WORK ITEM: Write out each line of the entries below that holds the word "text".

[DATA TO USE]

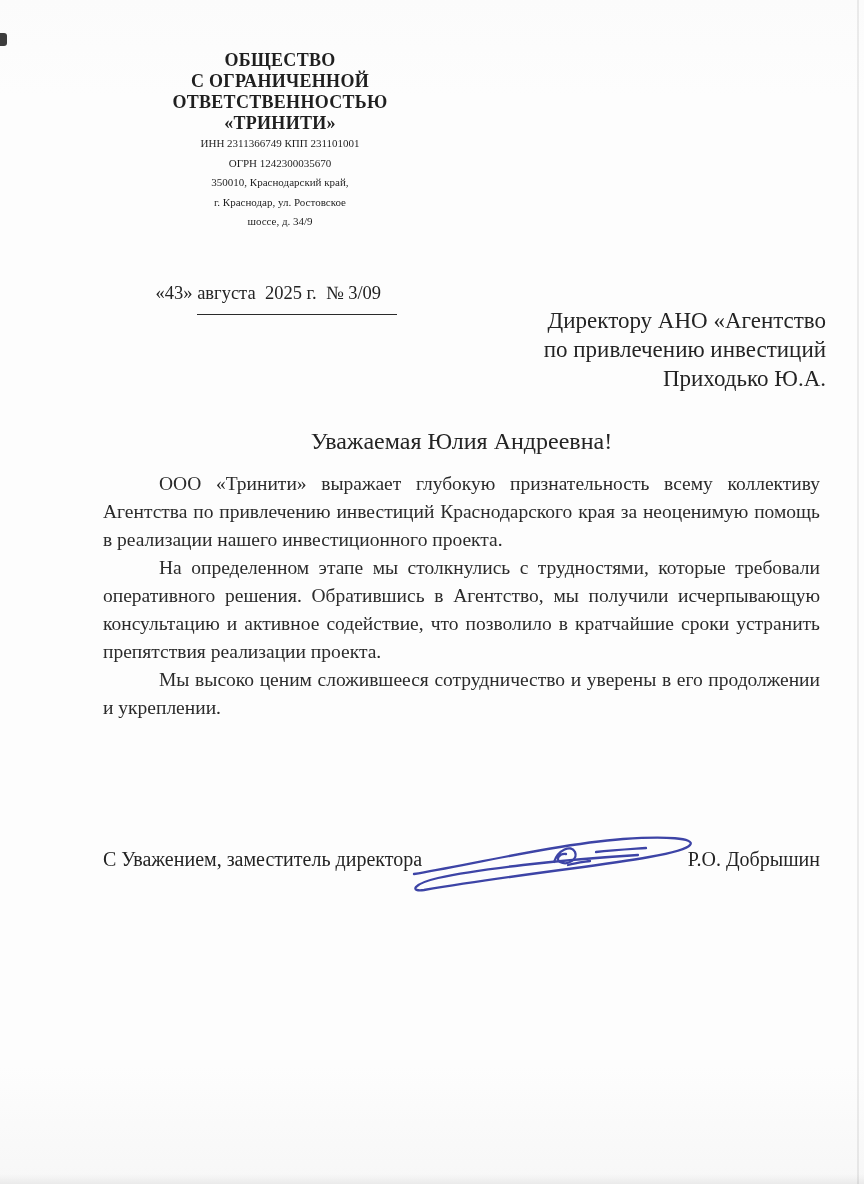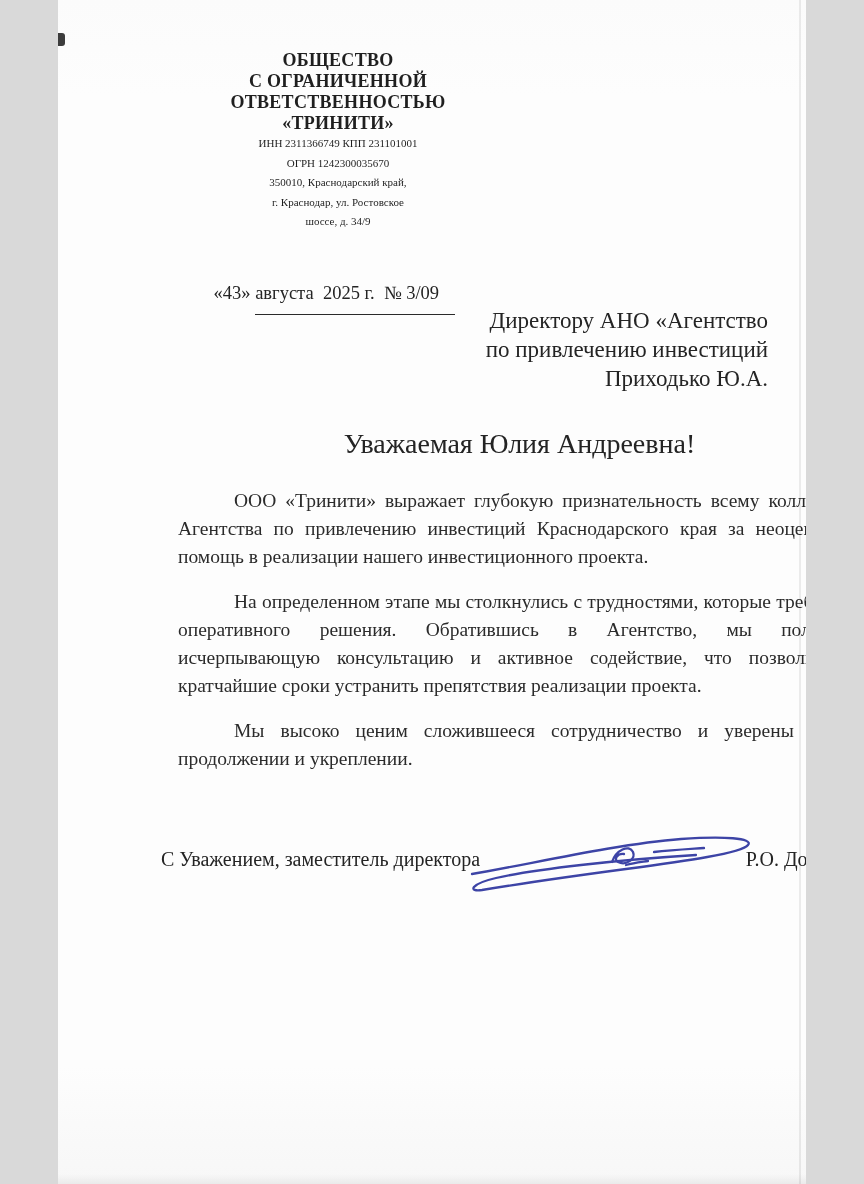--- a/index.html
+++ b/index.html
@@ -9,7 +9,7 @@
   }
   .page {
     position: relative;
-    width: 748px;
+    width: 864px;
     height: 1184px;
     margin: 0 auto;
     background: linear-gradient(180deg, #fbfbfb 0%, #fdfdfd 8%, #fdfdfd 90%, #f7f7f7 100%);

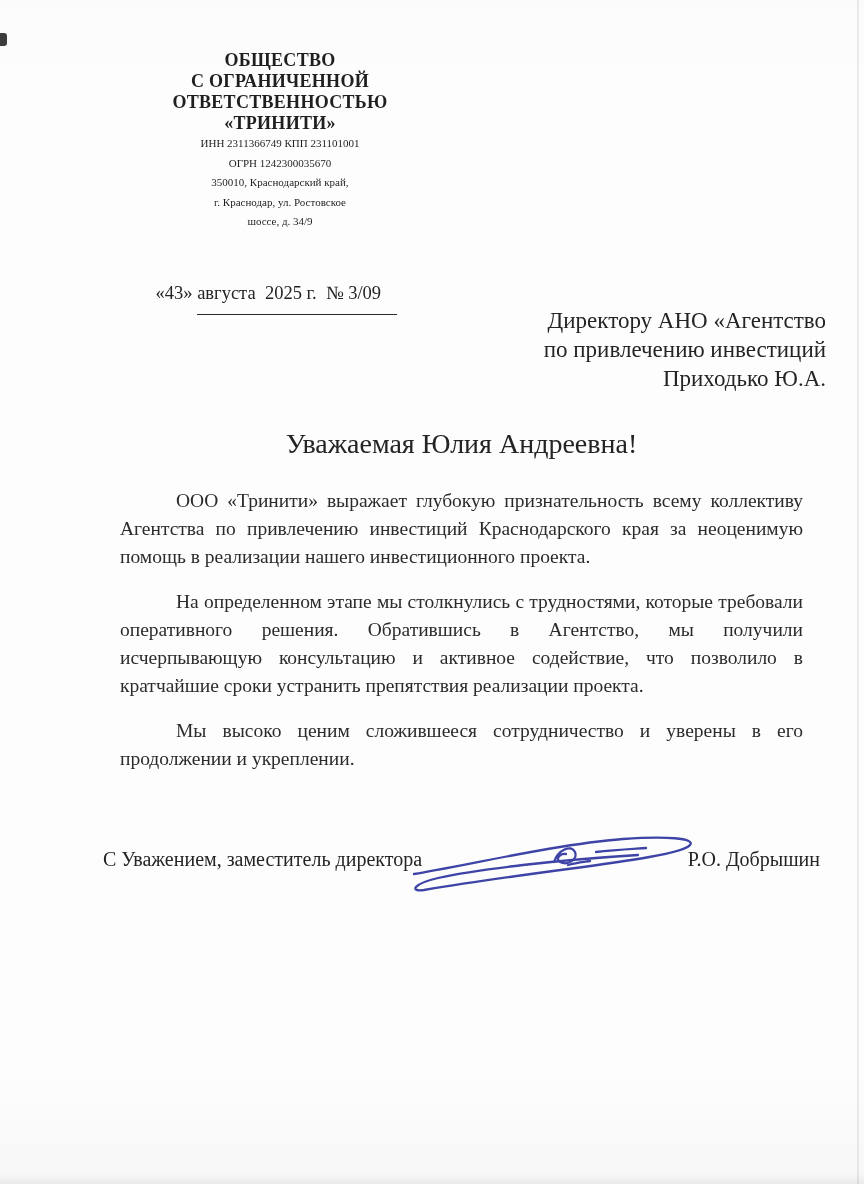--- a/index.html
+++ b/index.html
@@ -95,7 +95,7 @@
     left: 103px;
     width: 717px;
     text-align: center;
-    font-size: 28px;
+    font-size: 24px;
     color: #242424;
   }
   .body-text {

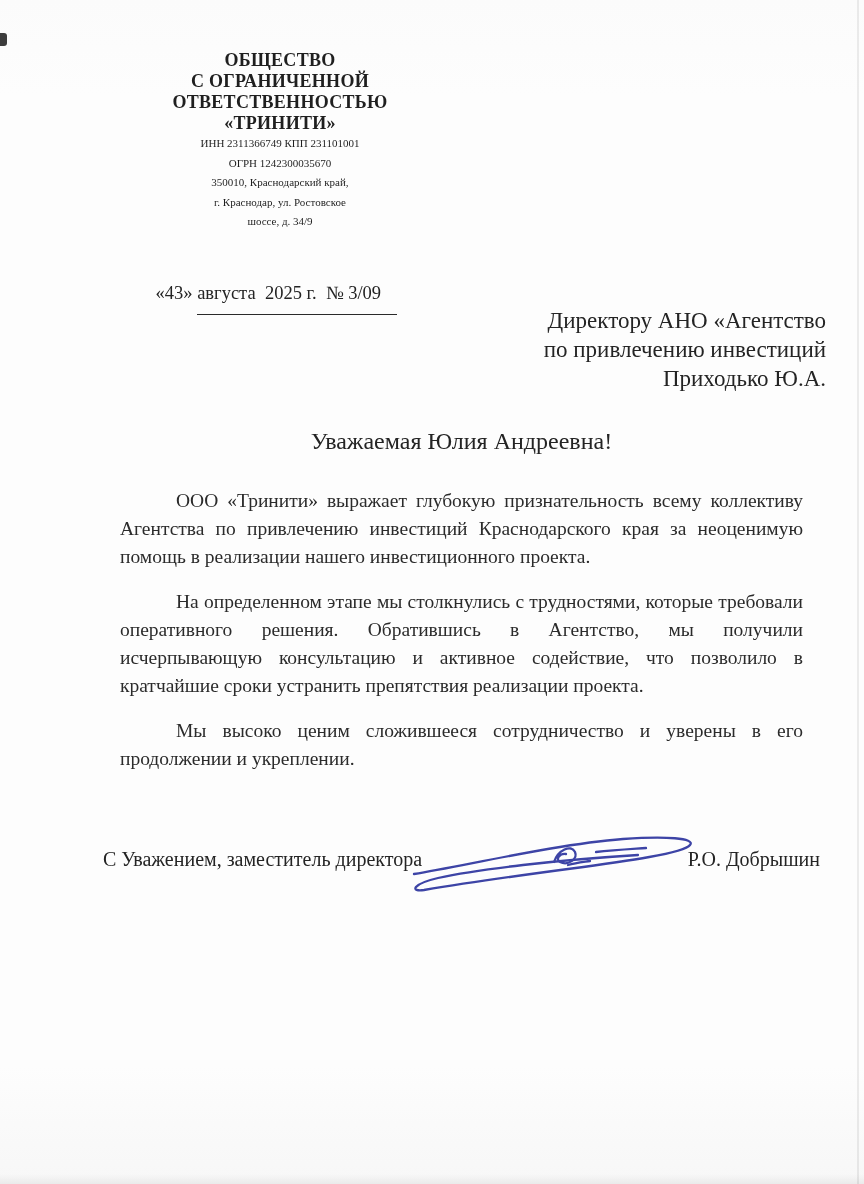--- a/index.html
+++ b/index.html
@@ -109,7 +109,7 @@
     color: #2b2b2b;
   }
   .body-text p {
-    margin: 17px;
+    margin: 0;
     text-indent: 56px;
   }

[/DATA TO USE]

RESPONSE:
     text-align: center;
   .body-text {
   .body-text p {
     text-indent: 56px;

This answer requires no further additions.